Daniel prays earnestly, having read and believed the Scriptures.  (9:1-3)

Daniel’s prayer is unique in that it was motivated by his reading of another biblical prophet, Jeremiah.  Allow me to set the stage for you.  Jeremiah was an older contemporary of Daniel.  During the last years of the Kingdom of Judah, Jeremiah prophesied again and again that if the people did not repent, God would pour out the cup of His wrath upon them.  

In Jeremiah 25:8, we find this prophecy that Jeremiah delivered in the first year of Nebuchadnezzar’s reign as king of Babylon.

“Therefore the Lord Almighty says this: ‘Because you have not listened to my words, I will summon all the peoples of the north and my servant Nebuchadnezzar king of Babylon,’ declares the Lord, ‘and I will bring them against this land and its inhabitants and against all the surrounding nations….  This whole country will become a desolate wasteland, and these nations will serve the king of Babylon seventy years.  But when the seventy years are fulfilled, I will punish the king of Babylon and his nation, the land of the Babylonians, for their guilt,’ declares the Lord, ‘and will make it desolate forever.’”  

You see, for generations the Jewish people had lived in sin.  They had repeatedly violated divine law, ignored the covenants God made with Israel, and refused to be accountable.  The very people God intended to be a light to the nations had trafficked in the darkness of compromise, assimilating the ways of the pagan world around them—all the while paying lip service to the worship of God. Repeatedly God sent the prophets to warn them that they were committing spiritual adultery.[i]  He even allowed the Assyrians to destroy the northern kingdom, but still the southern tribes refused to repent.  God told Jeremiah to prophesy against them. 

Jeremiah prophesied concerning a Babylonian captivity that would last 70 years.  (Jer. 25:11-12; 29:10) And sure enough, that prophecy of Jeremiah’s came to pass.  Nebuchadnezzar first attacked the city of Jerusalem in 605 B.C. and took as captives a group of strong young men, foremost among them Daniel, Shadrach, Meshach, and Obednego.  Nebuchadnezzar returned to Palestine in 598 B.C. and a third time in 586 B.C., at which time he destroyed the city of Jerusalem completely, leaving not one stone (above ground) standing upon another.  Nebuchadnezzar died in 562 B.C. after 43 years as king and was followed in quick succession by four kings, the last of which was Nabonidus, who appointed Belshazzar to be his co-regent.  Babylon fell to Cyrus, the king of the Medes and Persians, on the night Belshazzar saw the handwriting on the wall, October 12, 539 B.C.
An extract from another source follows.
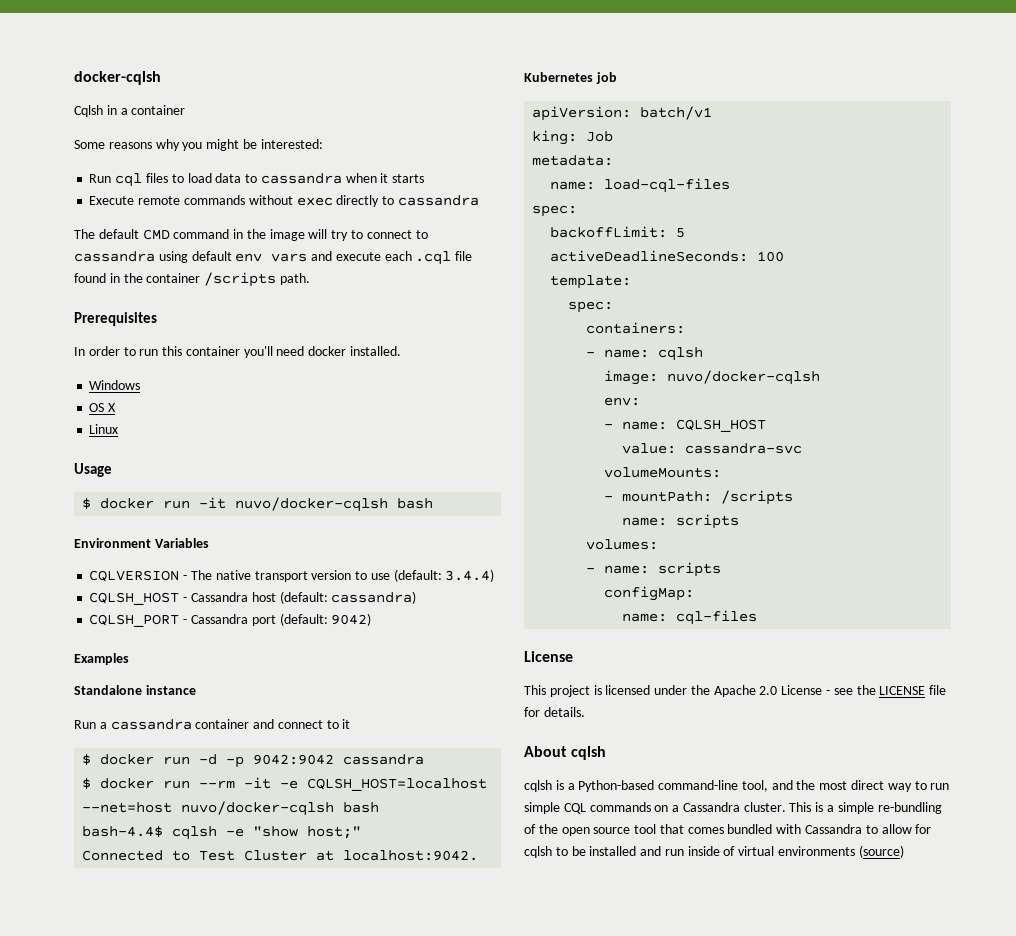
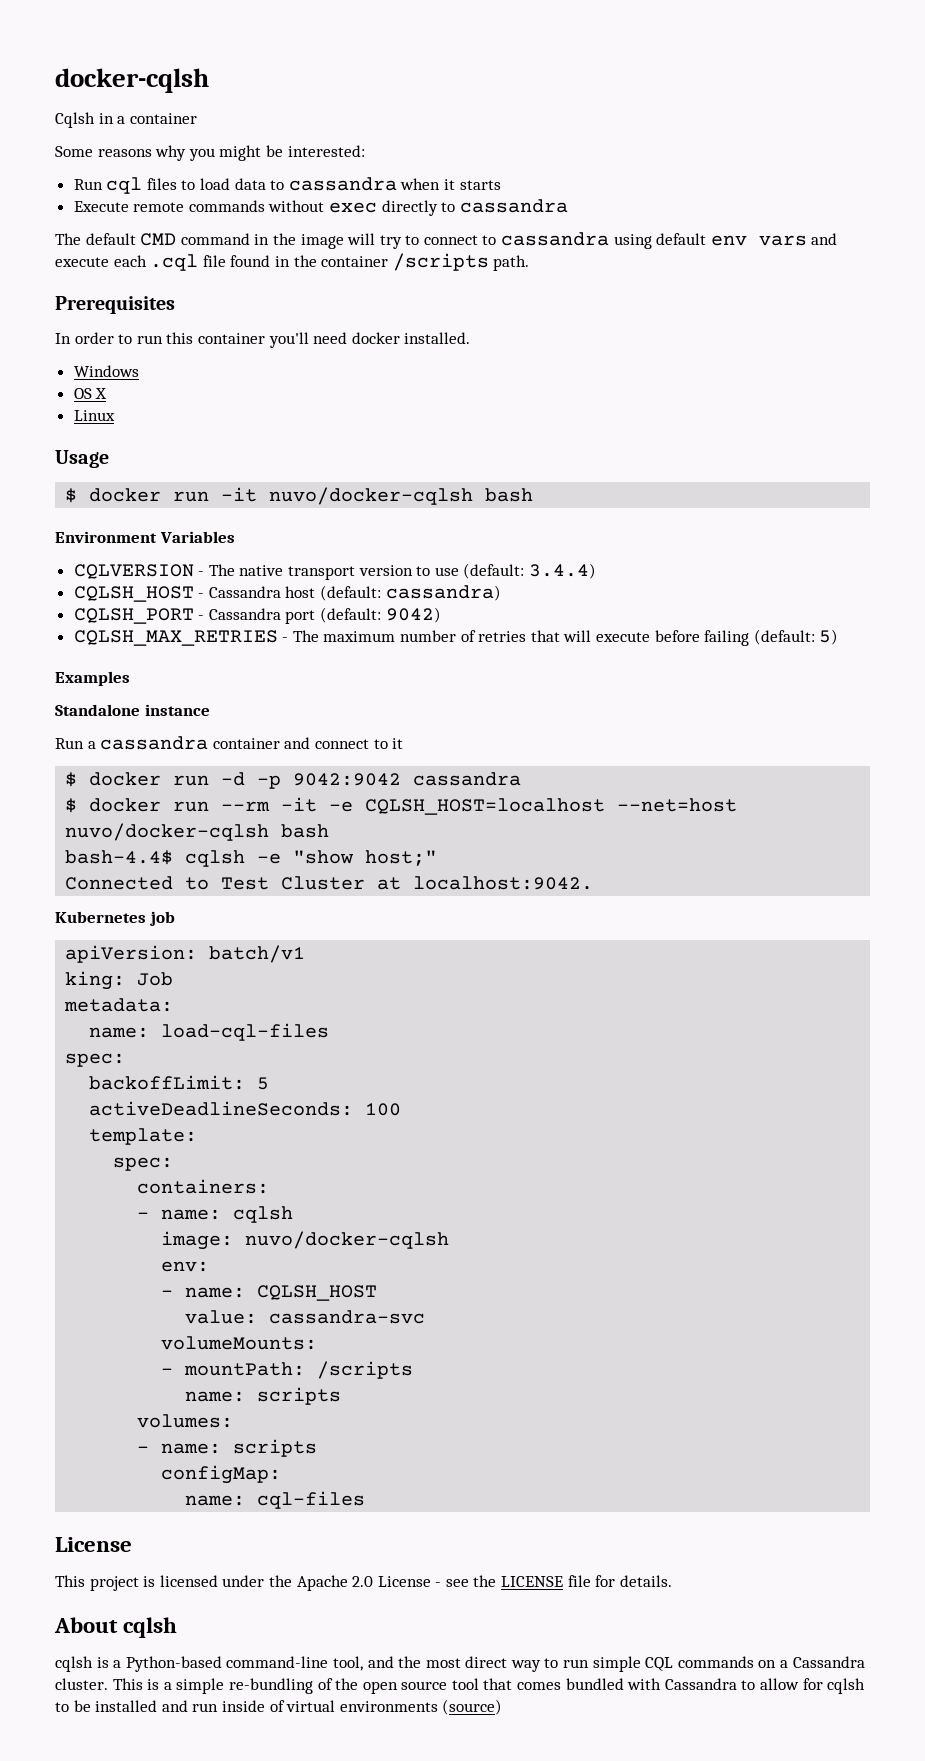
+ CQLSH_MAX_RETRIES - The maximum number of retries that will execute before failing (default: 5)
Chapter 9 opens in the first year of Darius son of Ahasuerus, who was apparently a puppet king Cyrus installed over Babylon while Cyrus continued his world conquest.  So the date is probably 538 B.C., just after the fall of Babylon.  Daniel is reading the Scriptures, probably asking himself, “What in the world is God doing?”  And he comes across the prophecy of Jeremiah which we just read. He’s no dummy.  He can count.  If he was taken into captivity in 605, it is now 67 or 68 years since he was captured.  His heart must have jumped as he realized he has possibly survived nearly the entire 70-year captivity that was predicted.  If Jeremiah’s prophecy is genuine, Daniel’s people will be allowed to return to the Beautiful Land and rebuild the Holy City of Jerusalem in the very near future!
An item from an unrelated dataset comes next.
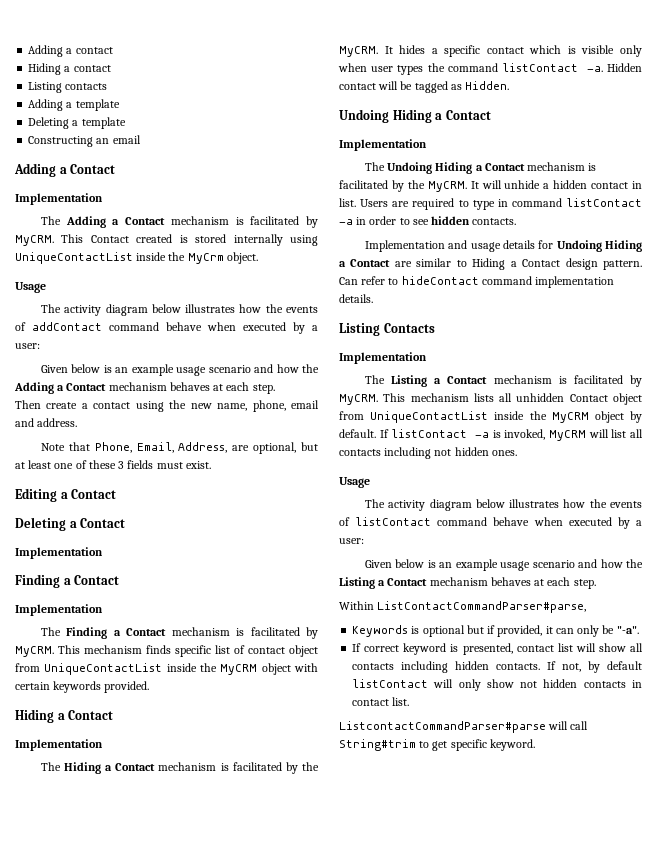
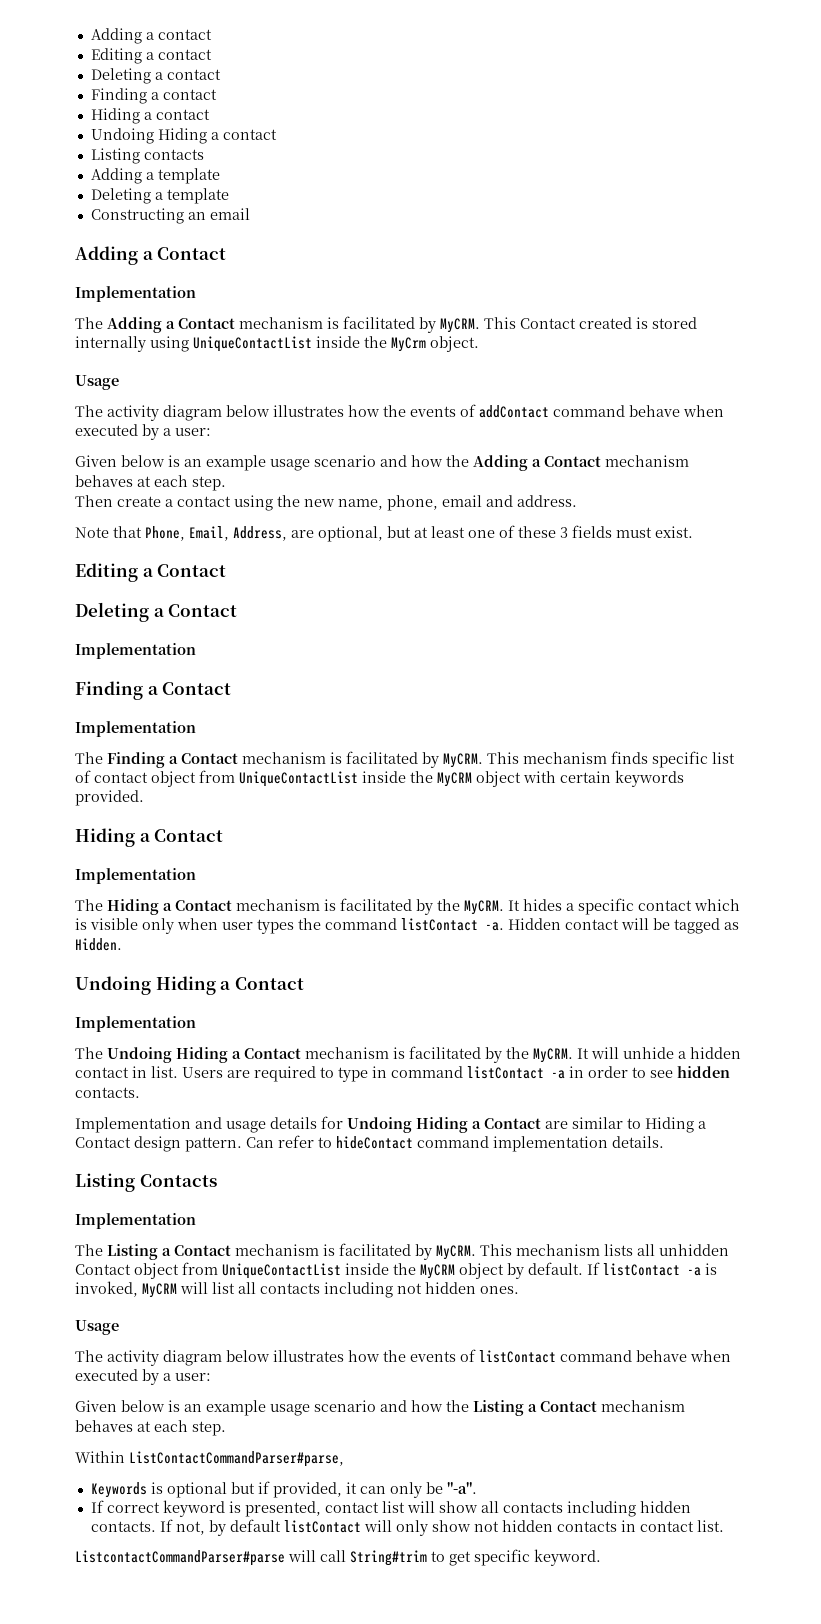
+ Editing a contact
+ Deleting a contact
+ Finding a contact
  Hiding a contact
+ Undoing Hiding a contact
What would you do if you were in Daniel’s shoes?  I suspect most of us would go out and celebrate.  Or invest in transportation stocks or in Jewish construction companies.  Not Daniel.  The knowledge that the Babylonian captivity is nearly over drives him instead to his knees.  In fact, it causes him to fast and to put on sackcloth and ashes.  Why?  Because he also undoubtedly read what God said in Jer. 29:10:  

“When seventy years are completed for Babylon, I will come to you and fulfill my gracious promise to bring you back to this place.  For I know the plans I have for you, ” declares the Lord, “plans to prosper you and not to harm you, plans to give you hope and a future.  Then you will call upon me and come and pray to me, and I will listen to you.  You will seek me and find me when you seek me with all your heart.”
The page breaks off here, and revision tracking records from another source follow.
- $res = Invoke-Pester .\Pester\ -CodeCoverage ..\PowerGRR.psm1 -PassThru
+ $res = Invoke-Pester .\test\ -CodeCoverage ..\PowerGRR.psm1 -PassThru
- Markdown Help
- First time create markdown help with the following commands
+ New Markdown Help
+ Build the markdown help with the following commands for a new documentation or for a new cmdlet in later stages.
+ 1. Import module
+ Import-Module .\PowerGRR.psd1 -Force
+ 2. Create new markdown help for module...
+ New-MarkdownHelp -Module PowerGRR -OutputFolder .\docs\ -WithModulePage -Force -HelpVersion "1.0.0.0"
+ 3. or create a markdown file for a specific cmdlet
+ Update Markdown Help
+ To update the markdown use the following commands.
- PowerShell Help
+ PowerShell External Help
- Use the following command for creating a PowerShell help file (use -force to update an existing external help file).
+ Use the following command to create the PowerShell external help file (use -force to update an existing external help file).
God’s promise to bring the captivity to an end is certain, but so is the promise to show Himself only to those who seek Him with all their hearts.  It was the same condition for God’s blessing that He made clear at the dedication of the Temple in Solomon’s day 400 years earlier:

“When I shut up the heavens so that there is no rain, or command locusts to devour the land or send a plague among my people, if my people who are called by my name, will humble themselves and pray and seek my face and turn from their wicked ways, then will I hear from heaven and will forgive their sin and will heal their land.”  (2 Chron. 7:13-14)

Unfortunately, the Jews in Babylon are not seeking God.  Babylon is their home now.  Most of the generation who had lived in Palestine before Nebuchadnezzar’s conquest are now dead.  Those born in Babylon are comfortable and well established in their communities and don’t really care about returning to the hardships that would be involved in the rebuilding a godly culture.  So, Daniel prays.  And he shows more concern about the people getting right with God than about returning to Jerusalem.  If the people return to Jerusalem but not to God, they will be no better off than they are in Babylon.  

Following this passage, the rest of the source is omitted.